Oral Cancer Screening

Oral cancers of the lip, mouth, and throat are associated with tobacco and alcohol use. Other types of oral cancer are related to the human papillomavirus (HPV).

Healthcare professionals can detect precancerous and cancerous cells with a brush-like tool or by shining a special light through the 韓国歯列矯正 mouth. This is called exfoliative cytology.

Symptoms

Symptoms that may indicate cancer in the mouth include pain or a lump or sore that does not heal. Cancers in the front of the mouth (oral cavity) are usually related to tobacco and heavy alcohol use; those in the throat (oropharynx) more often are associated with human papillomavirus infection (the same virus that causes genital warts).

Regular self-exams can help spot potential problems. But a healthcare professional can examine the head and neck for signs of mouth cancer, including examining your tongue, gums, cheek, lips and inside the roof of your mouth.

During an exam, your provider can shine a special light in your mouth to see areas that might be harder to spot than others. They can also take a sample of cells from any suspicious areas and put them under a microscope to look for cancer or other abnormalities. If they find anything, they might take a CT or magnetic resonance imaging scan to get pictures of the area.

Diagnosis

Like all cancers, oral cancers begin in the flat cells that line your mouth and lips (mucosa). Small changes to these cells cause them to grow abnormally. Over time, they may form a cancerous lesion or spread to lymph nodes in the neck.

Screening for cancer helps detect these lesions and determine whether or not they have spread. Your doctor will determine the stage of your cancer to guide treatment.

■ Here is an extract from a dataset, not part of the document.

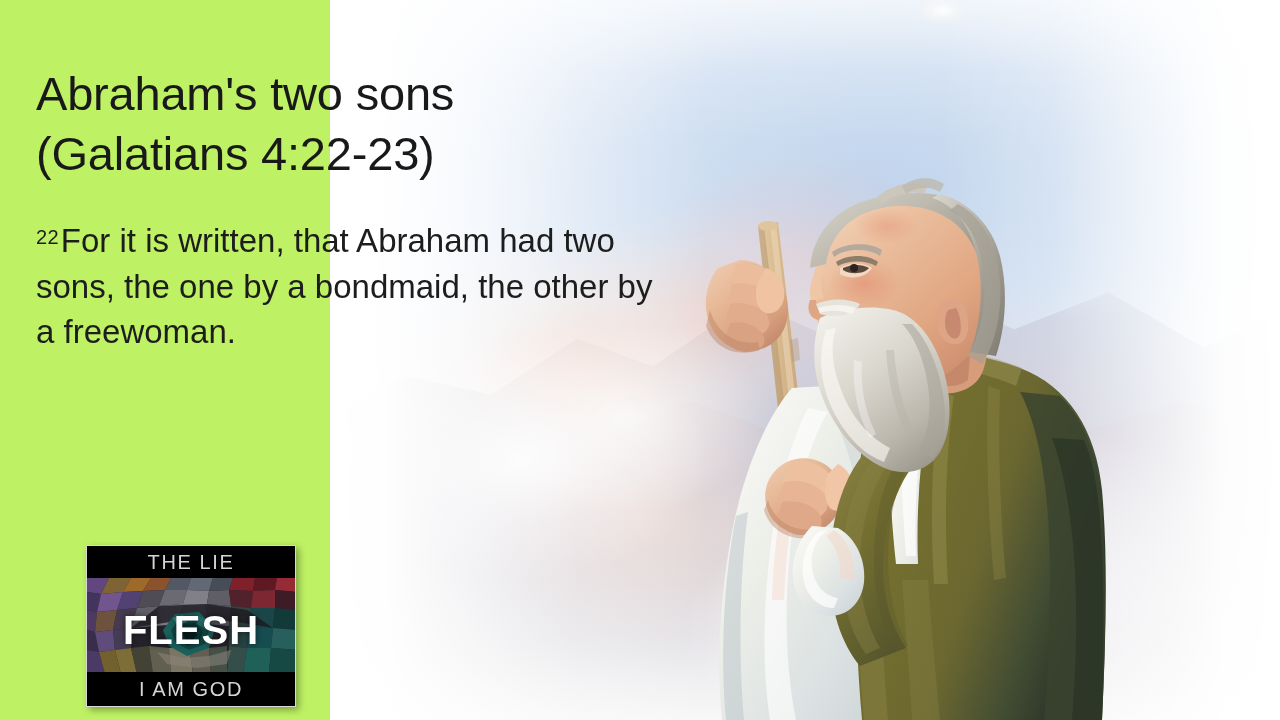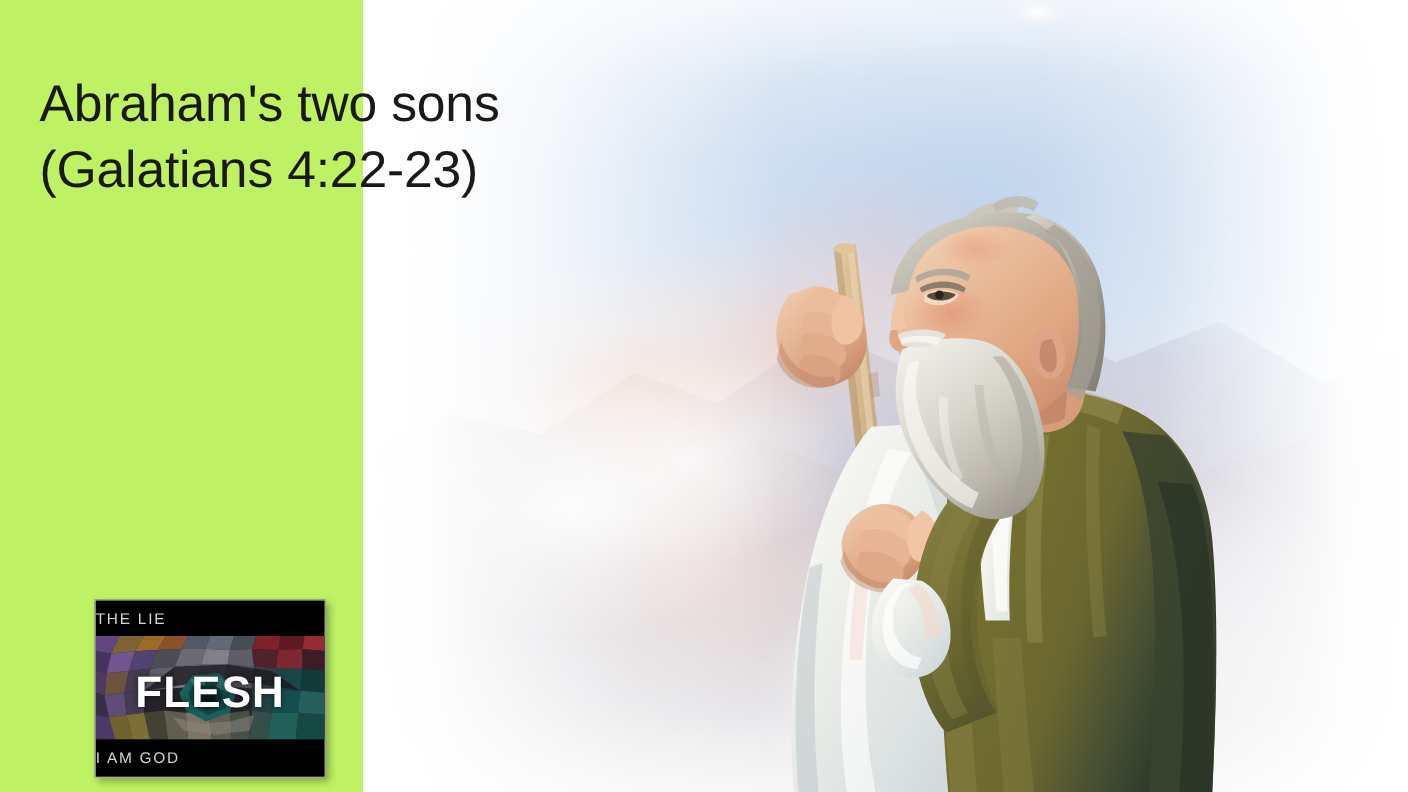"22For it is written, that" p.verse { html: none -> <p><span>22</span><span>For it is written, that Abraham had two sons, the one by a bondmaid, the other by a freewoman.</span></p> }
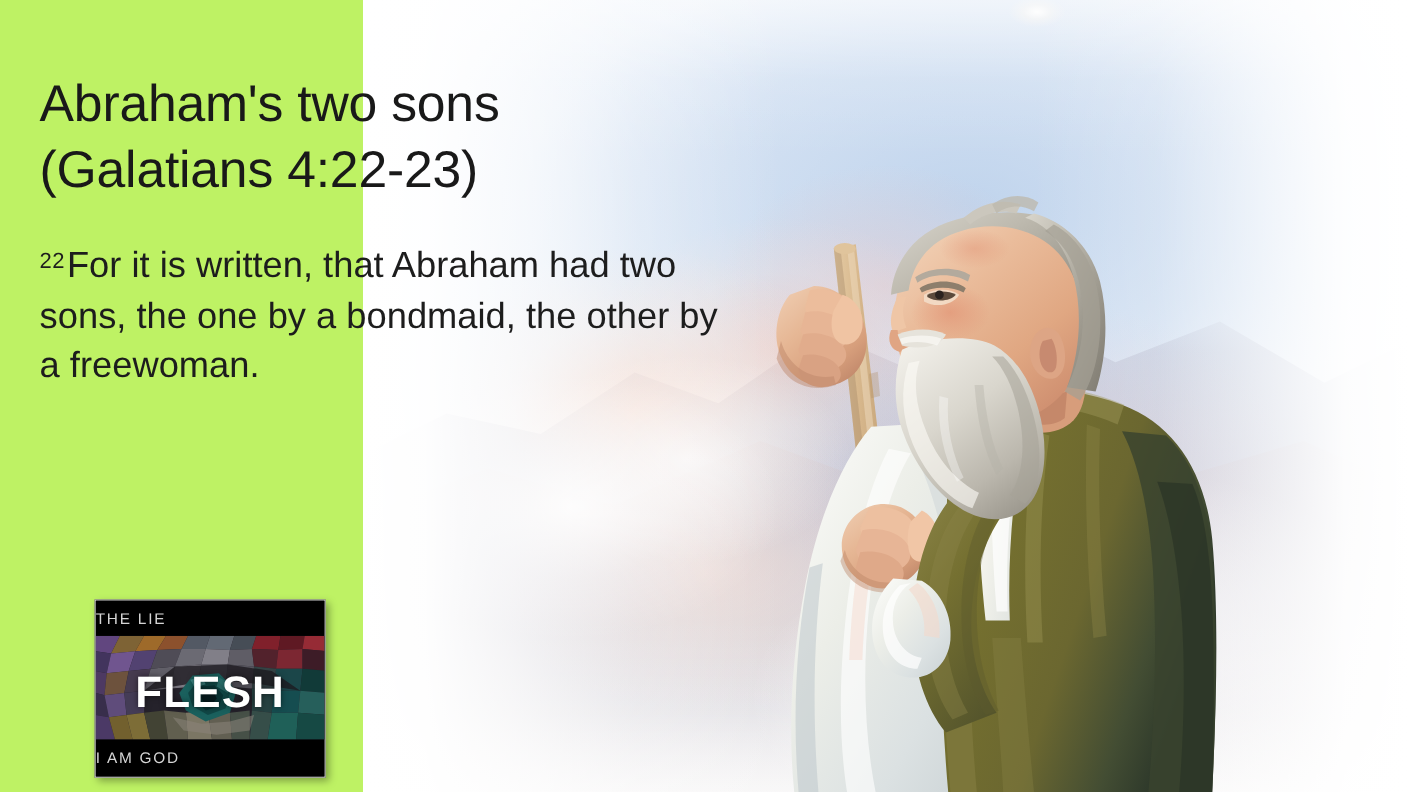"THE LIE" .card-band { font-size: 14px -> 20px; text-align: none -> center }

During a screening exam, your healthcare professional will use a visual examination to inspect the areas of concern. They will also take a tissue sample for further testing. This test is called a biopsy.

Your doctor may also perform additional tests to help diagnose oral cancer or precancerous lesions, such as exfoliative cytology or a VELscope fluorescent light exam. These exams involve rinsing your mouth with a blue dye or shining a special light on the tissues in your mouth. Healthy tissues look bright under this light; cancerous cells appear dim.

Treatment

For those diagnosed with mouth and throat cancer, treatment options depend on the type and stage of the disease. If the disease is caught early, the chances of a cure are much higher. Regular screening can detect these cancers. The American Cancer Society recommends that adults conduct self-exams on a regular basis and get screened by a healthcare professional every three years beginning at age 20 and annually starting at age 40. People with high risk should see a healthcare professional on a more frequent schedule.

The conventional test used in most screening studies and programs involves a visual inspection of the oral cavity (VOE) to identify abnormal findings that raise an index of suspicion for OPMDs or oral cancer and evaluation of neck lymph nodes for signs of regional metastases. Several commercially available adjunctive techniques, including light-based devices such as VELscope and oral rinses, can improve VOE; however, their accuracy has yet to be determined in screening trials in primary care.

Prevention

The most common causes of oral cancer are tobacco and alcohol use, but it can also be caused by genetic predisposition. Pre-cancerous tissue changes can be seen as white or red spots in the mouth, lips, cheeks, gums, throat and the roof of the mouth (oropharynx).

During screening, a dentist will look for unusual spots or growths. They may rinse your mouth with a special solution or shine a bright light in your mouth to help identify these areas. They may recommend taking a biopsy of any suspicious areas. The sample is then sent to a lab to see if the cells are normal or cancerous.

Studies have shown that early detection of oral cancer increases survival rates. However, some cancers grow slowly and do not cause any symptoms or become life-threatening, even when spotted by screening. This is known as overdiagnosis. It is not clear whether this affects the benefits of screening. This PDQ cancer information summary was reviewed and revised by the PDQ Screening and Prevention Editorial Board, which is independent of the National Institutes of Health (NIH). It does not represent formal guidelines for clinical practice.